Work item: Please reproduce the entries exactly, skipping each picture.
+++ Supplied records
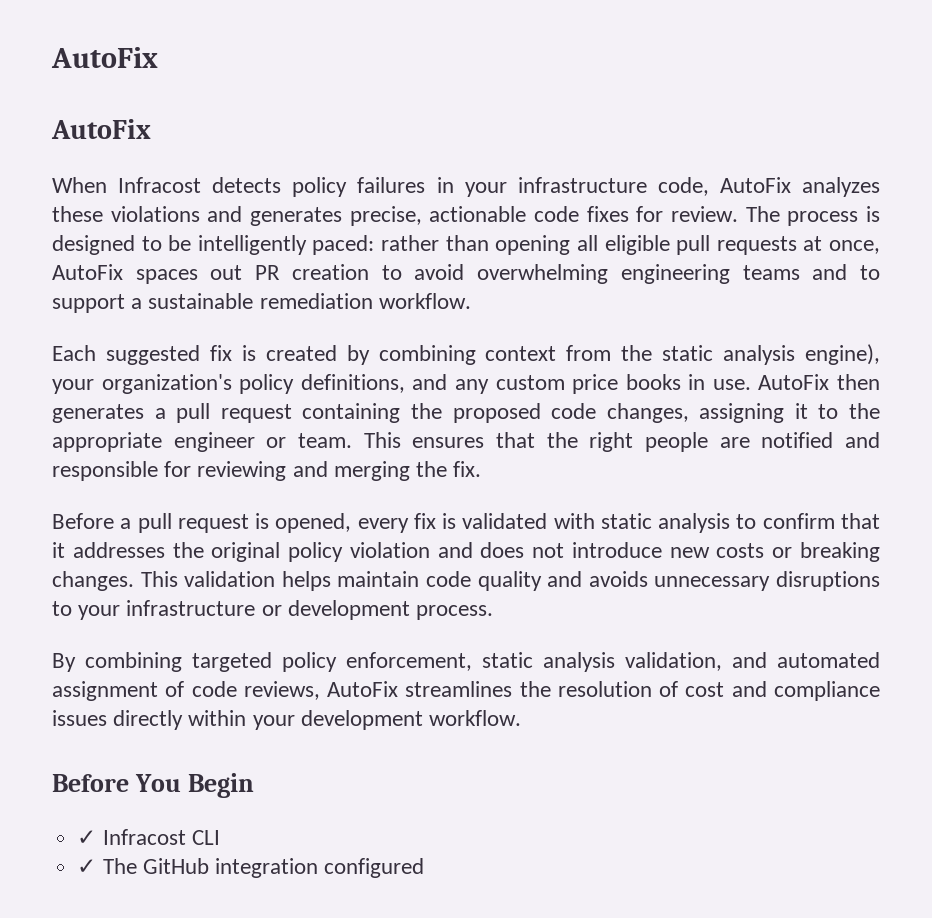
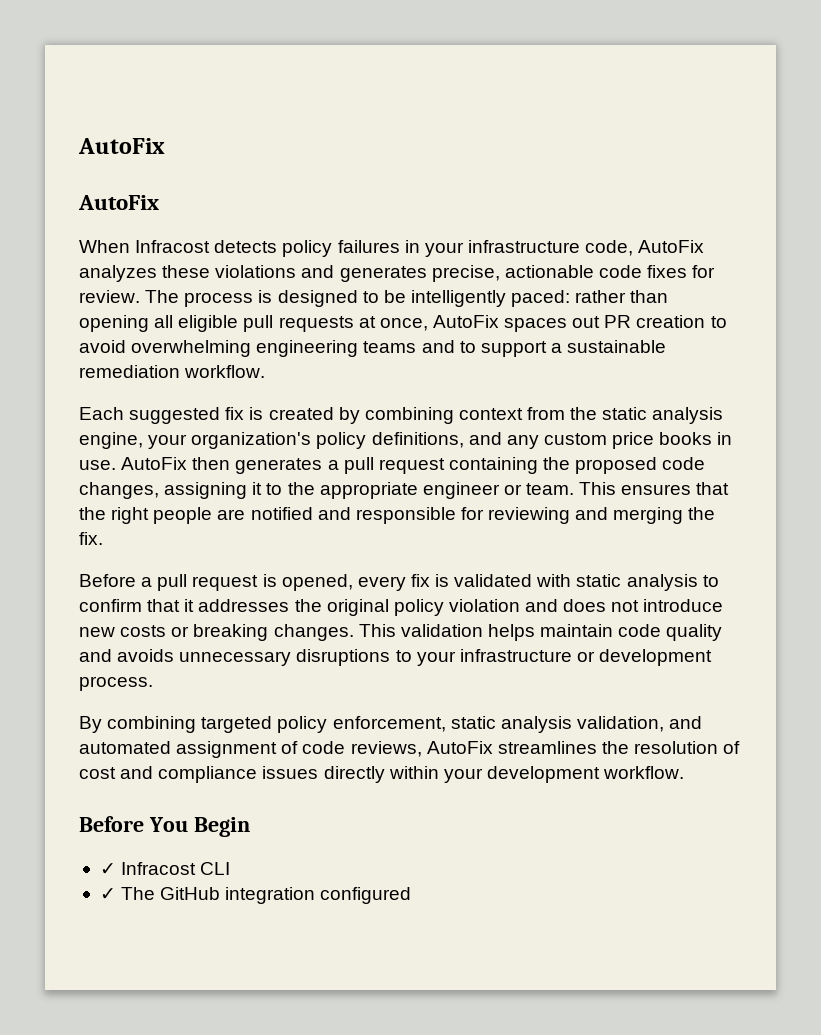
- Each suggested fix is created by combining context from the static analysis engine), your organization's policy definitions, and any custom price books in use.
+ Each suggested fix is created by combining context from the static analysis engine, your organization's policy definitions, and any custom price books in use.

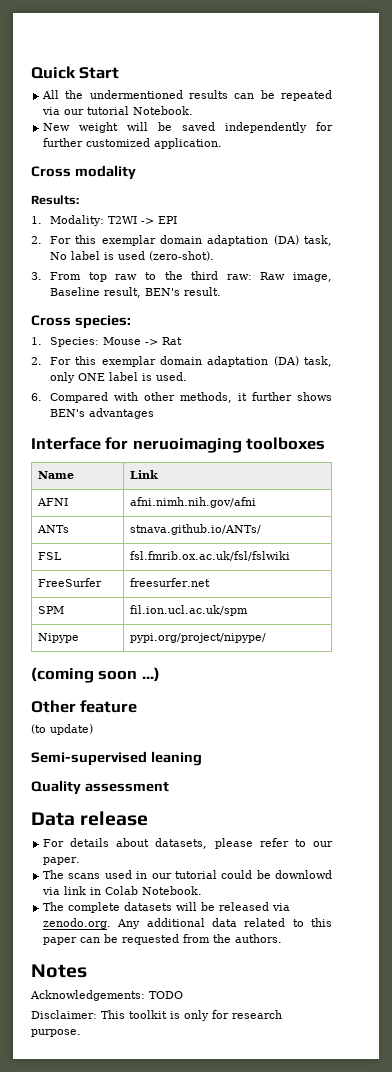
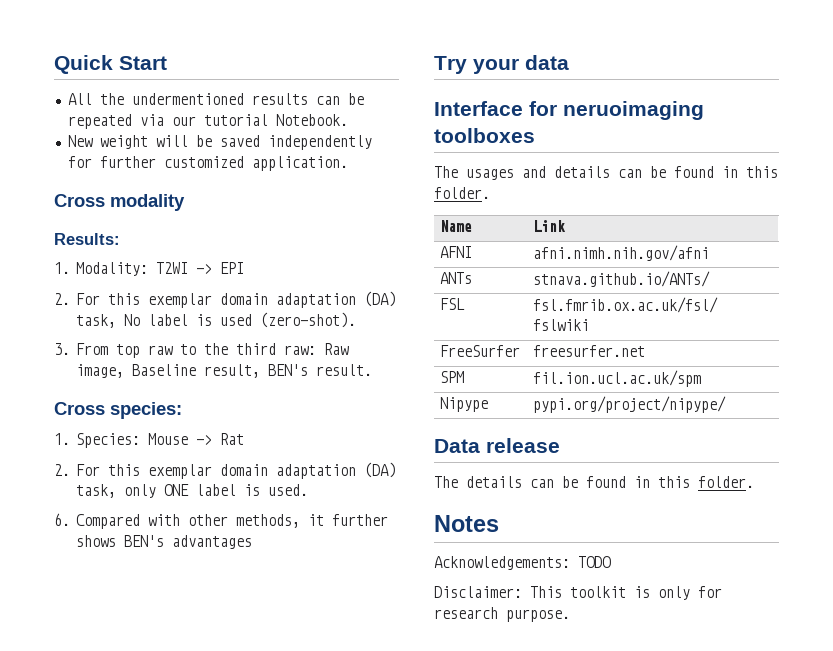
+ Try your data
+ The usages and details can be found in this folder.
- (coming soon ...)
- Other feature
- (to update)
- Semi-supervised leaning
- Quality assessment
  Data release
- For details about datasets, please refer to our paper.
- The scans used in our tutorial could be downlowd via link in Colab Notebook.
- The complete datasets will be released via zenodo.org. Any additional data related to this paper can be requested from the authors.
+ The details can be found in this folder.

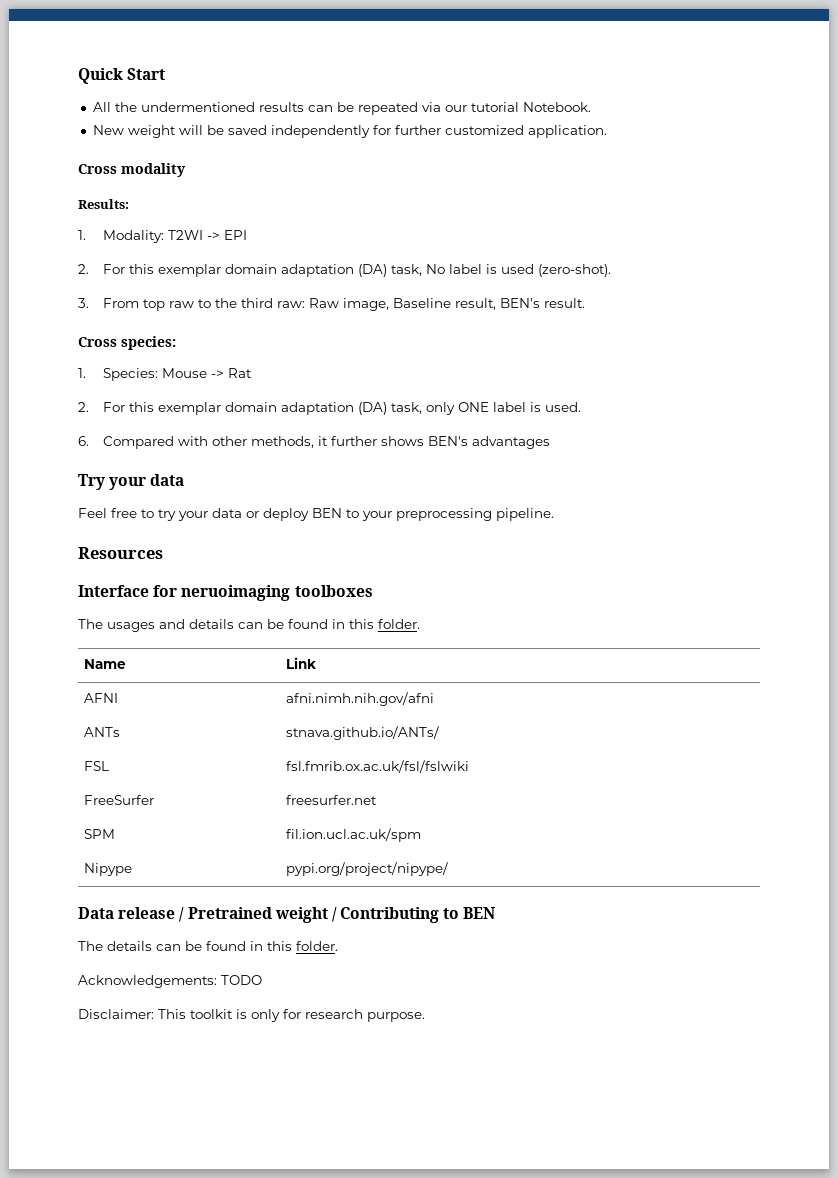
+ Feel free to try your data or deploy BEN to your preprocessing pipeline.
+ Resources
- Data release
+ Data release / Pretrained weight / Contributing to BEN
- Notes

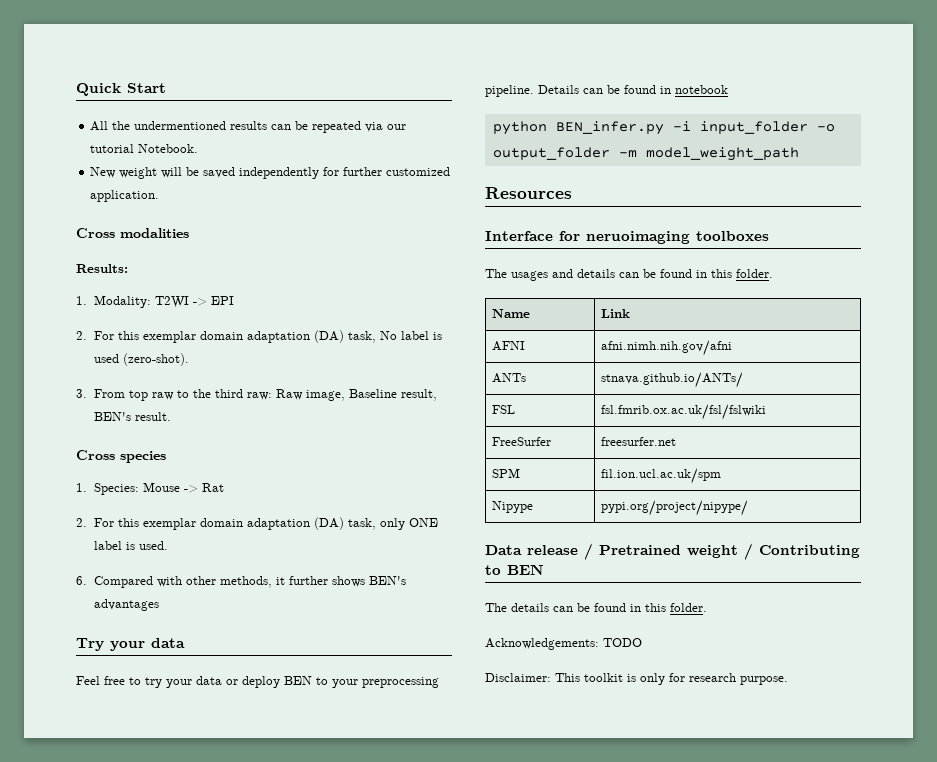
- Cross modality
+ Cross modalities
- Cross species:
+ Cross species
+ Details can be found in notebook
+ python BEN_infer.py -i input_folder -o output_folder -m model_weight_path

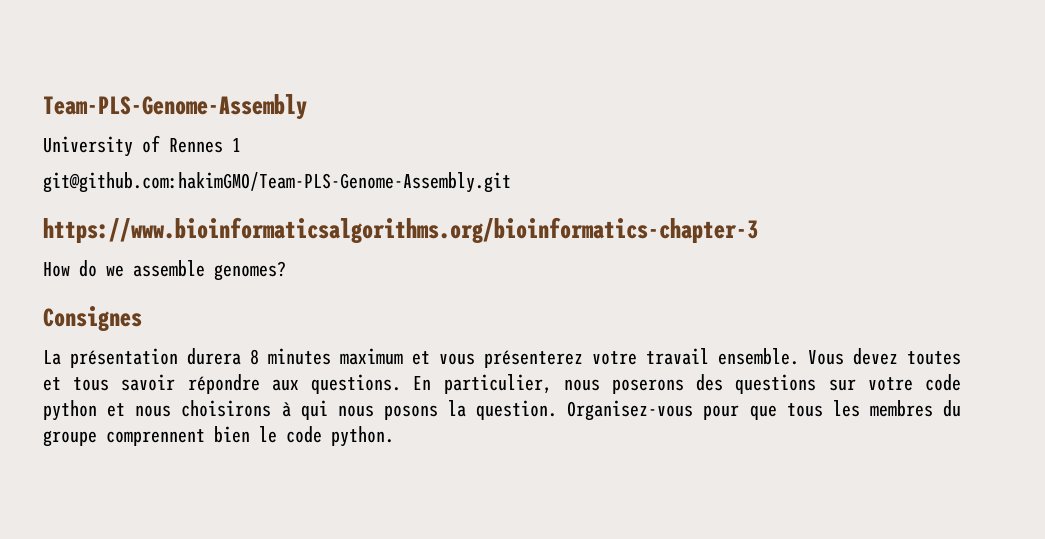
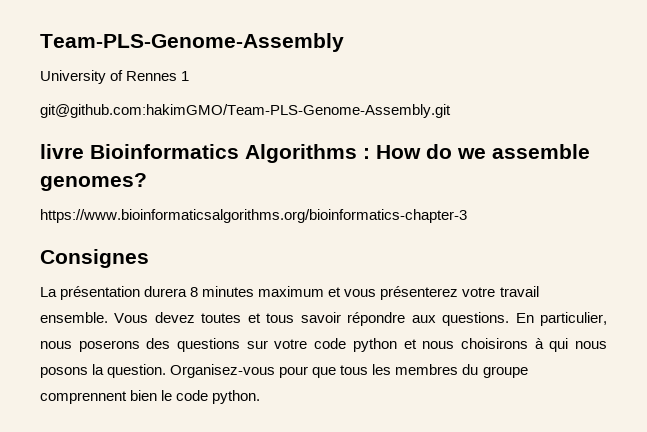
- https://www.bioinformaticsalgorithms.org/bioinformatics-chapter-3
- How do we assemble genomes?
+ livre Bioinformatics Algorithms : How do we assemble genomes?
+ https://www.bioinformaticsalgorithms.org/bioinformatics-chapter-3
++++++
Answer to this exercise:
- Each suggested fix is created by combining context from the static analysis engine), your organization's policy definitions, and any custom price books in use.
+ Each suggested fix is created by combining context from the static analysis engine, your organization's policy definitions, and any custom price books in use.

+ Try your data
+ The usages and details can be found in this folder.
- (coming soon ...)
- Other feature
- (to update)
- Semi-supervised leaning
- Quality assessment
  Data release
- For details about datasets, please refer to our paper.
- The scans used in our tutorial could be downlowd via link in Colab Notebook.
- The complete datasets will be released via zenodo.org. Any additional data related to this paper can be requested from the authors.
+ The details can be found in this folder.

+ Feel free to try your data or deploy BEN to your preprocessing pipeline.
+ Resources
- Data release
+ Data release / Pretrained weight / Contributing to BEN
- Notes

- Cross modality
+ Cross modalities
- Cross species:
+ Cross species
+ Details can be found in notebook
+ python BEN_infer.py -i input_folder -o output_folder -m model_weight_path

- https://www.bioinformaticsalgorithms.org/bioinformatics-chapter-3
- How do we assemble genomes?
+ livre Bioinformatics Algorithms : How do we assemble genomes?
+ https://www.bioinformaticsalgorithms.org/bioinformatics-chapter-3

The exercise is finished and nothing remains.